Well I really want to use the smoker this weekend and do a salmon fillet and some chicken thighs.  I know Salmon should be smoked around 150-175 but I was thinking I might as well put the thighs on as well.  Then once the salmon is at the proper temp i can open up the vents to raise the temp to 225 and probably add a couple pieces of wood to get some more smoke and then finish off the chicken.  Any issues with this idea.   I'm new to the whole smoking thing getting better at controling the temp.  I'm using a  18' Weber Smokey Mountain.  Both chicken and salmon will be probably brined before smoking.


----------



## zakal (Jul 20, 2017)

I smoked Salmon for the first time the other day...chucked it into the offset alongside some tandoori wings, and a whole chicken. Just took it off when it was ready (about 1hr if nor a bit less). It was hands down the best salmon i've ever eaten.

My offset usually runs pretty hot, but looking at the log for that day, it seems to have been quite cool.

 













Capture.PNG



__ zakal
__ Jul 20, 2017






Food went in at about 3:40, Salmon came out about 4:30. Ignore the "beef/pork" thing, Beef just means "Left" and Pork means "Right" (long story that is Tappecue related).

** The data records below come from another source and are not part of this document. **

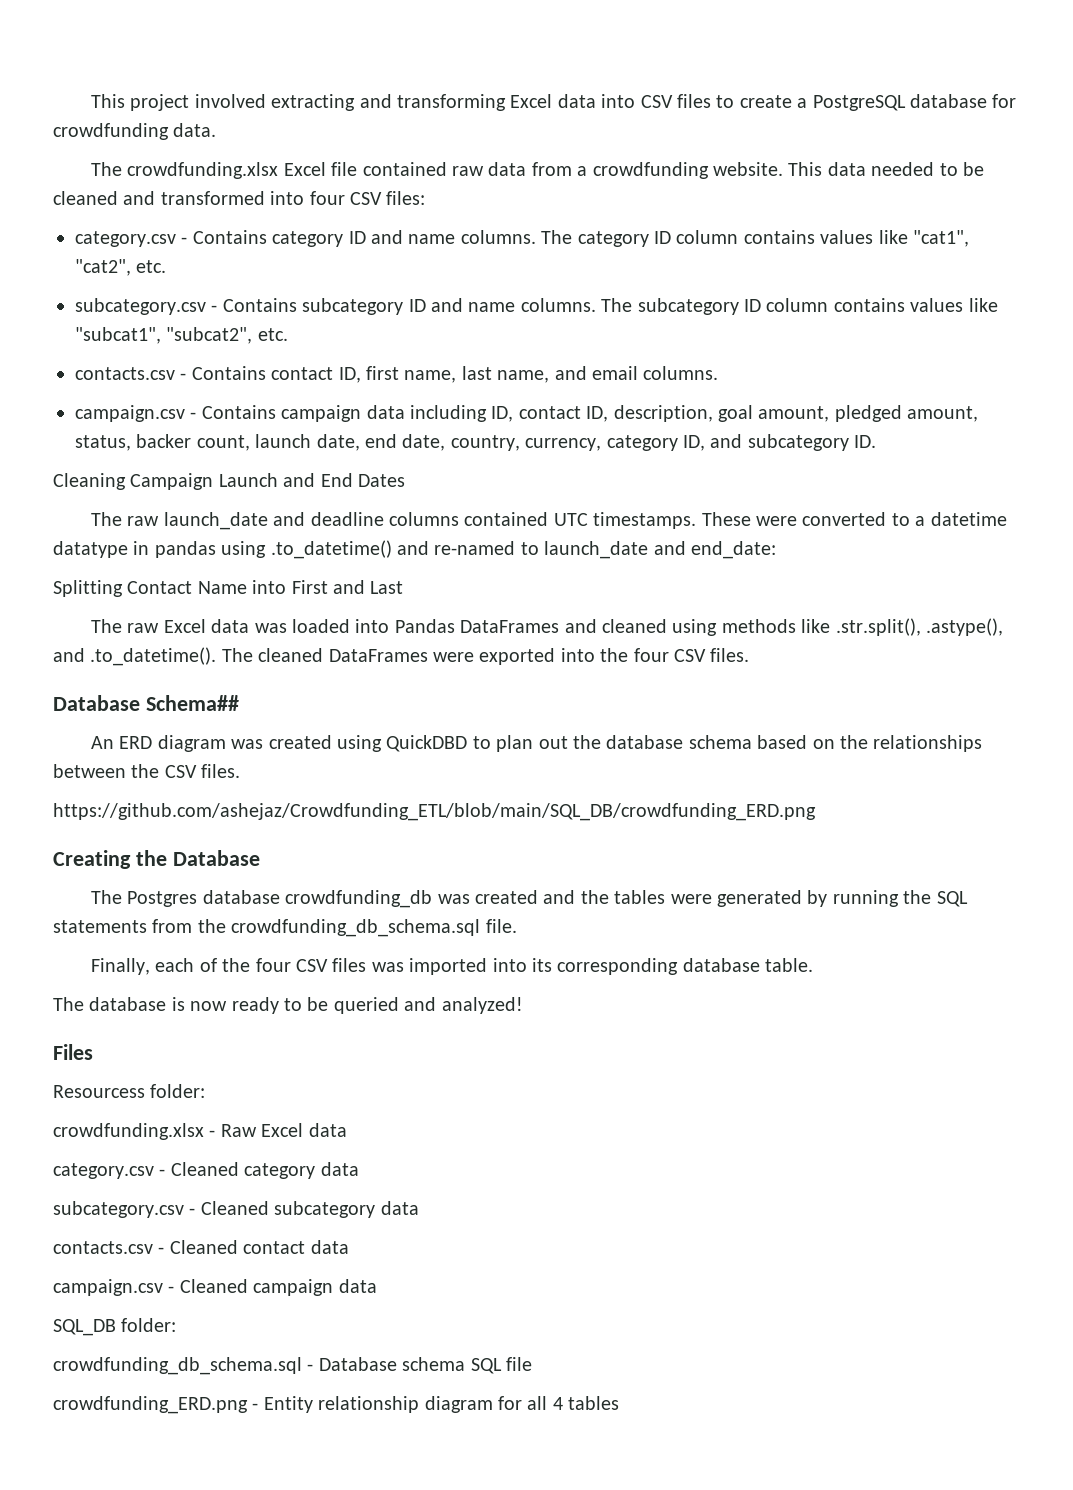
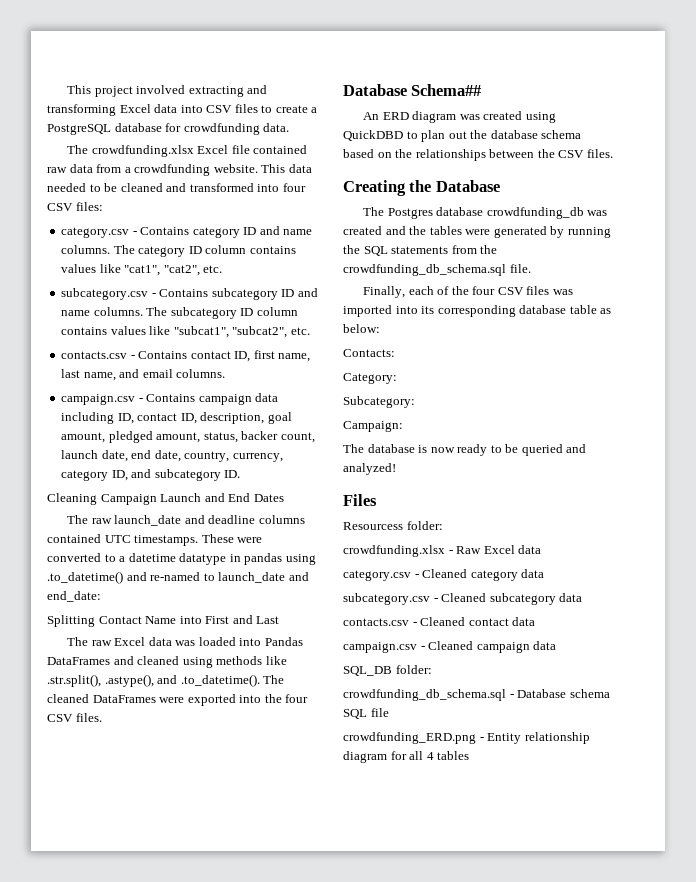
- https://github.com/ashejaz/Crowdfunding_ETL/blob/main/SQL_DB/crowdfunding_ERD.png
- Finally, each of the four CSV files was imported into its corresponding database table.
+ Finally, each of the four CSV files was imported into its corresponding database table as below:
+ Contacts:
+ Category:
+ Subcategory:
+ Campaign:

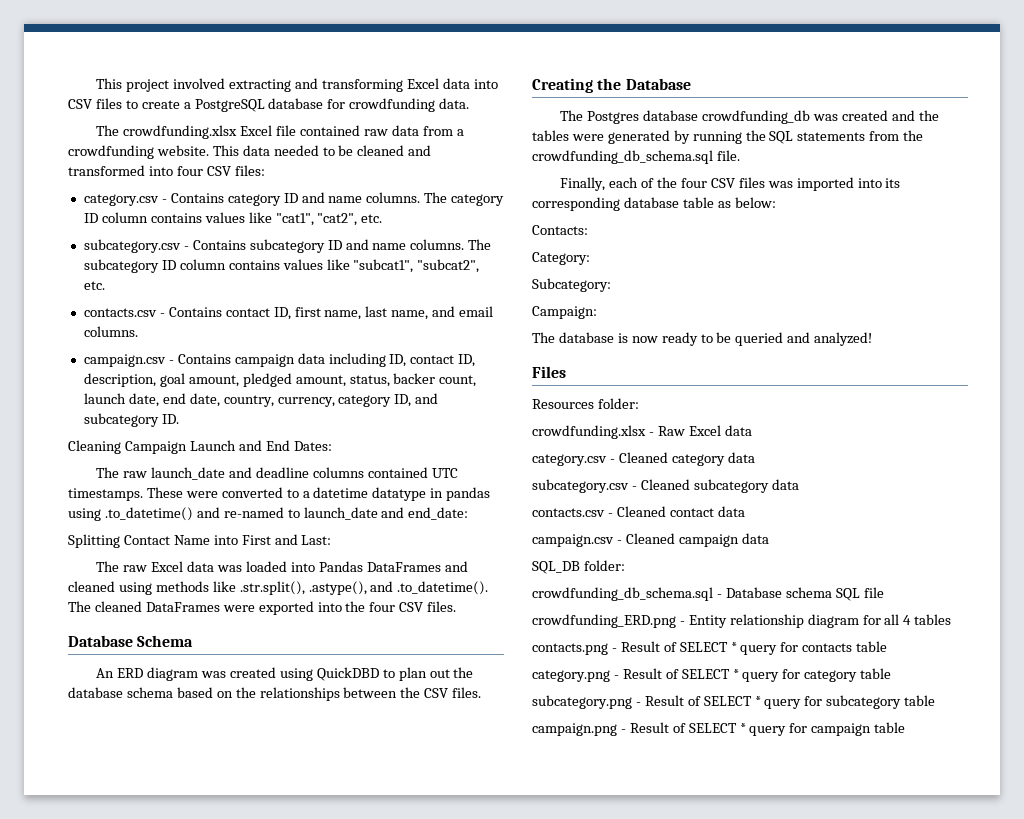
- Cleaning Campaign Launch and End Dates
+ Cleaning Campaign Launch and End Dates:
- Splitting Contact Name into First and Last
+ Splitting Contact Name into First and Last:
- Database Schema##
+ Database Schema
- Resourcess folder:
+ Resources folder:
+ contacts.png - Result of SELECT * query for contacts table
+ category.png - Result of SELECT * query for category table
+ subcategory.png - Result of SELECT * query for subcategory table
+ campaign.png - Result of SELECT * query for campaign table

Whole chicken was on the left, which is why the temps were always lower there, wings on the right, and Salmon dead in the middle. So i'd say smoking temps were around the 100C (212F) mark for most of the cook, and were definitely within the 85-115C (185-239F) range. 

So whilst there might be a "better way", I'd say my way worked fine.


----------



## SmokinAl (Jul 21, 2017)

Salmon doesn't take very long to cook, so put it on the top rack.

Mine usually takes about 45 minutes at 225.

Al


----------



## nate07 (Jul 21, 2017)

Al, I'm right in line with you.  45 minutes to 1 hour @225.  On my brine for salmon I just do a very basic salt and water brine (2 1/2 tablespoons kosher salt to 1quart water) .. I brine for 1-2 hours Depending on thickness of filets.  After the brine I allow the fillets to air dry for 2-3 hours to form the pellicle.


----------



## smooch (Aug 20, 2017)

Does it have enough smoke flavor when only cooking it for an hour?


----------